Aurora Stock Faces Tough Times
One of my favorite marijuana stocks, Aurora Cannabis Inc (OTCMKTS:ACBFF, TSE:ACB), has fallen on tough times. In the past three months, ACBFF stock has stagnated, only gaining a little over one percent. That time has been punctuated by crests and falls, at one point being up over 60% only to give all those gains back as the months wore on. Some analysts believe that Aurora stock is done with its massive growth. So is it time to drop ACB stock? Or at least play it more conservatively?
I think that’s the wrong move.
Aurora stock still has the potential for massive gains in the coming months, and I believe that the recent drop in value may actually make it an even more enticing stock due to its lowered value.
Aurora stock is one of the stronger ones in the market due to its massive market cap and savvy business moves.
Consider that when I first began writing about ACBFF stock about a year-and-a-half ago, the company has since jumped in value by 363%. My Aurora stock forecast has paid off and then some.
The reasons I was bullish on Aurora stock then are the same as now: massive growth potential, strong business acumen, and solid foundations.
Consider that Aurora had about 12,000 patients at the end of 2016, with that number ballooning to 21,718 by the end of 2017. It currently sits at roughly 23,000. (Source: “Aurora Cannabis Jockeys for Position as Sector Interest Cools,” SmallCapPower, March 29, 2018.)
The company has increased its global presence, making smart acquisitions and partnerships across the globe.
Perhaps none was as impressive as its acquiring of Pedanios GmbH. Pedanios gives Aurora a foothold in Germany, the largest marijuana market in the world, with federal regulation backing the use of medical cannabis.
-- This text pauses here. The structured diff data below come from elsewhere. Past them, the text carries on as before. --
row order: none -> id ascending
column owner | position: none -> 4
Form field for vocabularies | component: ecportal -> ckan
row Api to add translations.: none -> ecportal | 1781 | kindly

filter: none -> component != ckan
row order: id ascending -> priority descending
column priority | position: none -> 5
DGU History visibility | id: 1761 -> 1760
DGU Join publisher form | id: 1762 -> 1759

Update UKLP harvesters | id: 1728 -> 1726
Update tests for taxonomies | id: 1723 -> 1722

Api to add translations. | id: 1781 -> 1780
Aurora Cannabis supplies more than 2,000 pharmacies across the largest country and economy in the European Union.
The company has also made headway in Denmark, Italy, Australia, and South Africa.
Chart courtesy of StockCharts.com
I have long championed marijuana stocks that maintain a global focus, and it’s hard to deny that Aurora is one of the leading international marijuana companies.
Couple this with Aurora’s many state-of-the-art facilities that will help it keep up with high production demand, and you have a company that is ready to take advantage of several high-value markets around the world simultaneously.
But there’s really one major event on the horizon that I think will make investors more eager to buy Aurora low: Canadian marijuana legalization.
Aurora Stock Prediction: ACBFF Stock to Be Boosted by Canadian Marijuana Legalization
The most important event in the entire marijuana industry in 2018 is almost certainly going to be Canadian marijuana legalization.
Set for late summer—and potentially being pushed back into the fall—Canadian marijuana legalization will represent the first developed economy that will entirely legalize cannabis for recreational use.
Aurora is a Canadian company and already has a massive footprint in Canada. So when the Great White North turns green, it is one of the marijuana stocks most likely to see huge gains.
Couple that with its long-term potential via its international plays, and you have a company that is both likely to see an increase of value by at least 50% in 2018, alongside a solid marijuana stock pick that could reap benefits for years to come.
No company in any industry has a perfect record without dips. Aurora stock may not be flying quite as high as it has in the past, but that’s no reason to immediately abandon ship.
There will be a bottom to this fall, and when it does reach that bottom, I believe that will be a great time for investors interested in what I still see as one of the most valuable marijuana stocks on the market.
With its global presence, strong business fundamentals, and Canadian legalization of recreational marijuana right around the corner, ACBFF stock has all the tools to see strong growth in 2018.